Last week, armed with an infrared camera, standing on top of a ladder with his head and shoulders disappearing into the space above the suspended ceiling, Novitt initiated phase two of the project. Instead of waiting for the bees to come out on their own, he would go in and get them out. First order of business, though, is finding them.
“They could be anywhere,” Novitt admitted last Wednesday during the search in a first floor meeting room of Seelye Hall. “It will be unbelievable when we find them.”
As if to illustrate the necessity of his work, the historic fireplace in the room had been sealed off with plastic shrink wrap. A board of trustees meeting will be held there Thursday and Friday. Novitt said college officials realized they needed to take steps to ensure no bees to start flying out of it during the meeting.
Novitt, 45, of Northampton, is the director of the Sunderland Public Library. But when he’s not at work, he tends his backyard apiary and assists homeowners or businesses who need colonies of honey bees removed. Usually, the hives are easy to find under eaves or buzzing audibly in the thin walls of a house. Novitt cuts out a piece of wall to access the hive, puts the comb into a nearby bait hive, and the bees usually move into the new hive within 24 hours.

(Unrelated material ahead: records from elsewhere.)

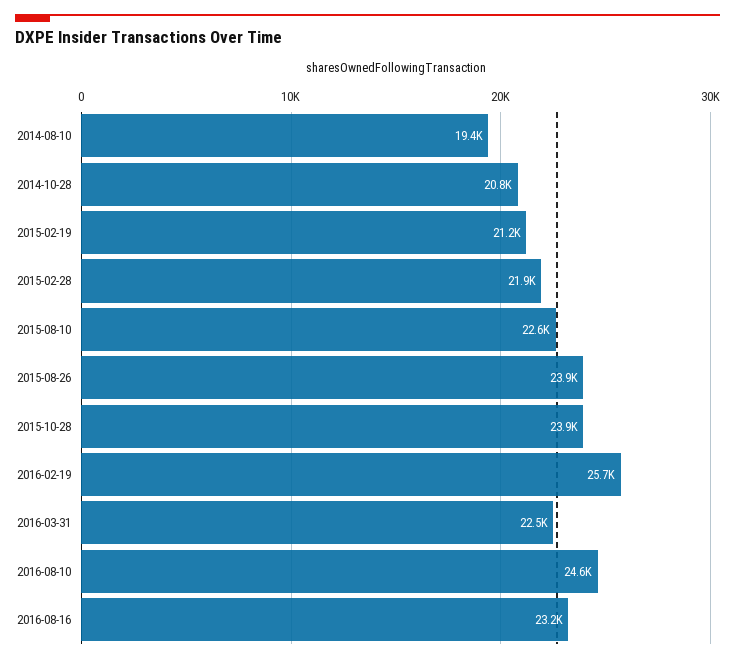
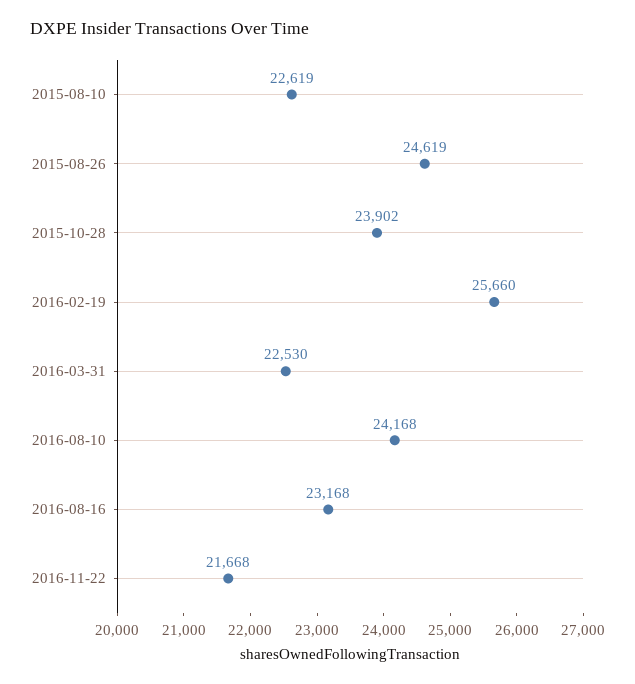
2014-08-10: 19400 -> none
2014-10-28: 20800 -> none
2015-02-19: 21200 -> none
2015-02-28: 21900 -> none
2015-08-26: 23900 -> 24619
2016-08-10: 24600 -> 24168
2016-11-22: none -> 21668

He has undertaken similar projects at Smith College dorms. But last fall, when college officials hired him to rid Seelye Hall of bees last fall, he realized it would be the most difficult bee removal project he’d tackled.
It’s hard for a number of reasons, he said. First, the location of the hive is unknown. The bees access it through a chimney on the roof, but within two feet of the mouth of the chimney, they dart into holes in the masonry and disappear. That means they could be anywhere in the sealed off areas of the 1899 building, whether in a wall, ceiling, or an unused air vent.

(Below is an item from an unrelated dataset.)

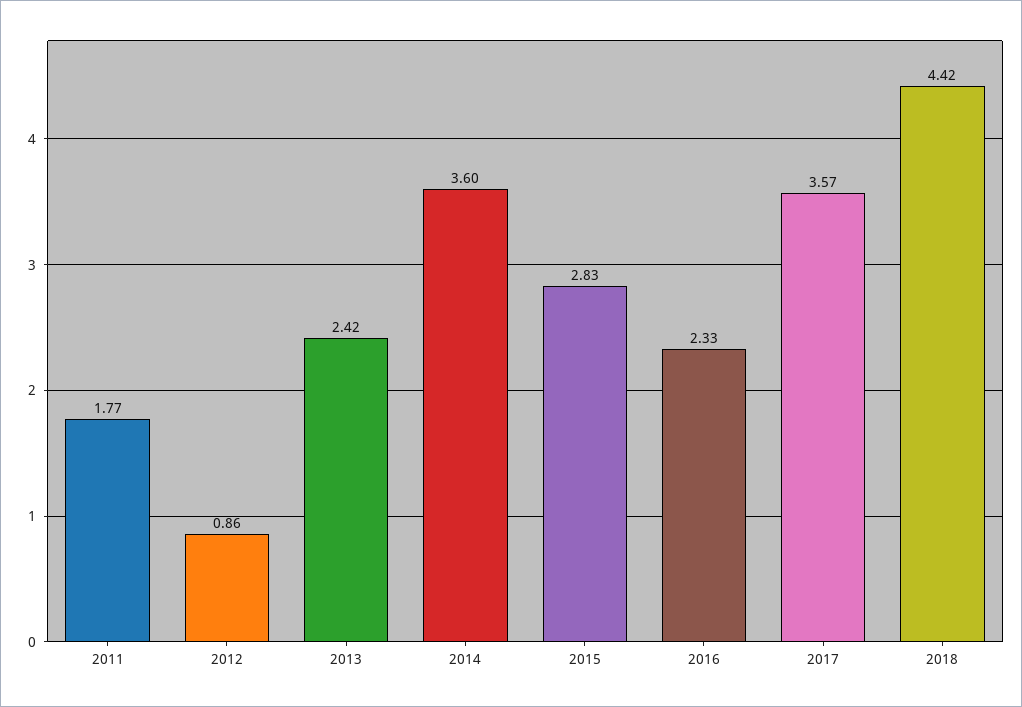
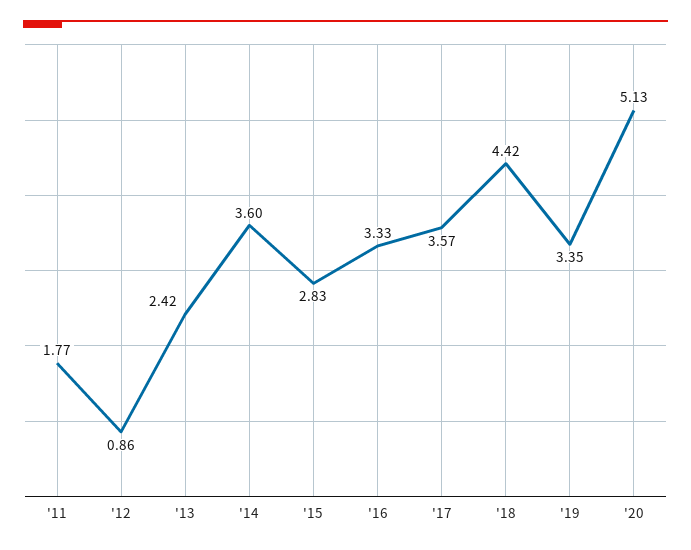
2016: 2.33 -> 3.33
'19: none -> 3.35
'20: none -> 5.13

Second, the hive is huge. When he encountered the colony in October, he estimated that at the rate bees were flying in and out of the chimney — 100 to 150 per minute — that it was about 40,000 bees, the largest “feral colony” he’d ever seen. He said it is probably between 15,000 and 20,000 bees now because honey bee colonies reduce their size in the winter.
Because he did not know the hive’s location, last fall Novitt opted to try a “trap out” by sealing off the chimney so that the bees could get out, but not in. He placed a bait hive on top of the chimney, but the bees kept squeezing into the chimney to access their original hive through cracks in the masonry.

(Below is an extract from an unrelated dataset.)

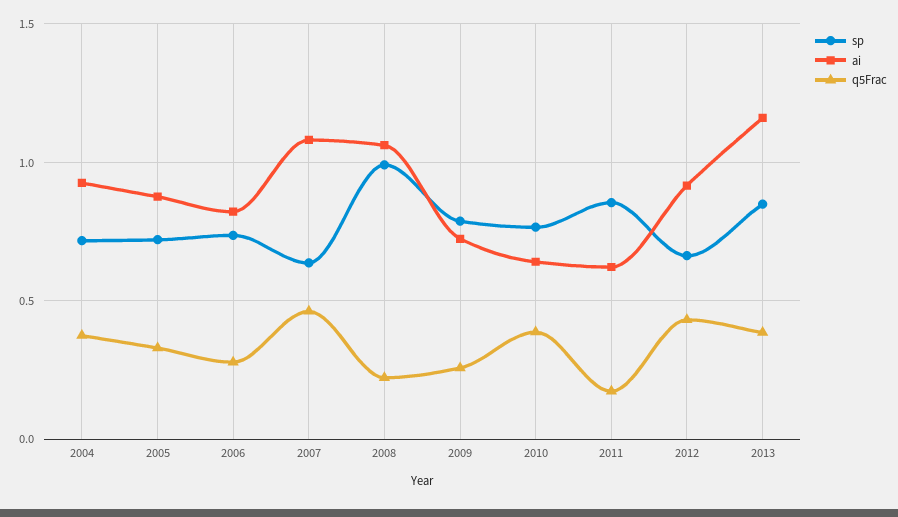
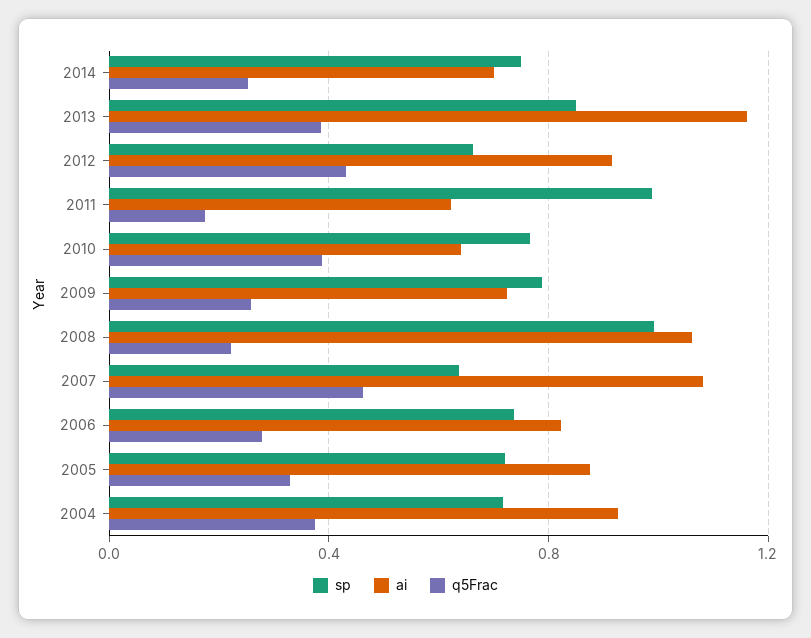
sp, 2011: 0.85 -> 1
sp, 2014: none -> 0.75
ai, 2014: none -> 0.7
q5Frac, 2014: none -> 0.25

As the weather got colder, Novitt decided to give up on the trap out. If the bees had moved out, they would not have enough honey to survive the winter, and in general, trap outs are a riskier way to move a colony, he said. As a bee enthusiast, he couldn’t stand the idea of losing such a hardy colony that had survived in the building, by one professor’s account, over 18 years. The college told Novitt that employees have been aware of the bees for at least a decade.
Wednesday, Novitt was back at Seelye Hall, trying a new tactic. This time, he used high-tech equipment to try to locate the bees in the walls so he could cut out the hive.
The first thing he and his team of helpers tried was a powerful contact microphone which senses sound vibrations through solid objects. It was on loan from the city’s water division and Division Superintendant David Sparks operated it. He said the division uses it to listen for leaks in water pipes five or six feet below the ground.
Novitt thought the shaft that is directly below the chimney the bees use was the best place to look, so Sparks listened to the walls around the shaft in six different rooms, but heard nothing.
“If you got me in the room with them, I could hear them,” he told Novitt. “But there’s too much noise.” Although there were no students because it is winter break, some professors and administrators were in the building, along with workers hammering loudly as they replaced flooring in the hall.
Sparks said the building’s heating and ventilation system would also need to be turned off, and they decided to try again during spring break in March.
Novitt’s next plan of attack was to use an infrared camera to see if the hive was located anywhere along the chimney shaft that runs to the basement of the building.
The camera looks like some sort of handheld reader from a sci-fi movie; it shows the temperature of whatever you aim it at in shades of yellow, orange and red. He borrowed it from the college, which he said uses it for energy audits.
He scaled a tall ladder and removed a few tiles of the suspended ceiling over the section of wall containing the fireplace. A mix of broken plaster and dead bees showered down in the room. He said the dead bees can be found in the ceilings and on the windowsills of nearly every room in the building.
“There’s evidence of them on every single floor,” he said. “They seem to be more concentrated on the second floor, but then they’re also coming out in the basement.”
With the ceiling panels removed, he could see right into the shaft in the wall, which is made of brick and contains the flue for the fireplace, air vents and other cavities. There was a gaping hole in the side of it where workers punched a hole to run electrical wires and later internet cables through the walls.
“There are perforations like this on every floor,” he said of the hole. “It’s like a superhighway for insects in there.”
Because the bees get into the building via the chimney, Novitt said he thought the shaft would be the most logical place to look for them. But after a few attempts to aim the camera down the shaft, he climbed down the ladder disappointed.
“There are no bees there, not that I can see,” he said of the camera reading. Honey bees cluster around the queen to keep her warm in the winter, so a hive would probably be about 90 degrees, he said.
“I’m beginning to feel like I might be beaten,” he said.
Never say never
But he’s not done trying. Next, he will try to get the building’s blueprints, although he’s not sure that will help much. In the spring, he plans to come back and listen more with the contact microphone and also try a push camera, borrowed from the DPW, that allows city workers to push a camera up to 50 feet up a pipe using a stiff cable.
Novitt said he could hopefully get the camera through the chimney masonry and then see where all the bees are headed. They prefer about a five-gallon cavity, he said.
He joked with his friend, Andy Kuether of the DPW, about finding someone to count and map out the whereabouts of the dead bees as a way to figure out where the most bees are located in the building. “I’d say it’s an excellent research project for an undergraduate student,” he said, laughing.
If he is able to locate the bees and cut their hive out, they could be moved to a new home at Smith College’s MacLeish Field Station, a 240-acre property in rural West Whately used for environmental research and recreation.
The hive will start to grow again in the early spring, he said, and will likely get too big to move by summer.
“Ideally, it’d be late March or early April,” he said. “That’s when there will be strong growth, and that means they’re more likely to be strong after” the move.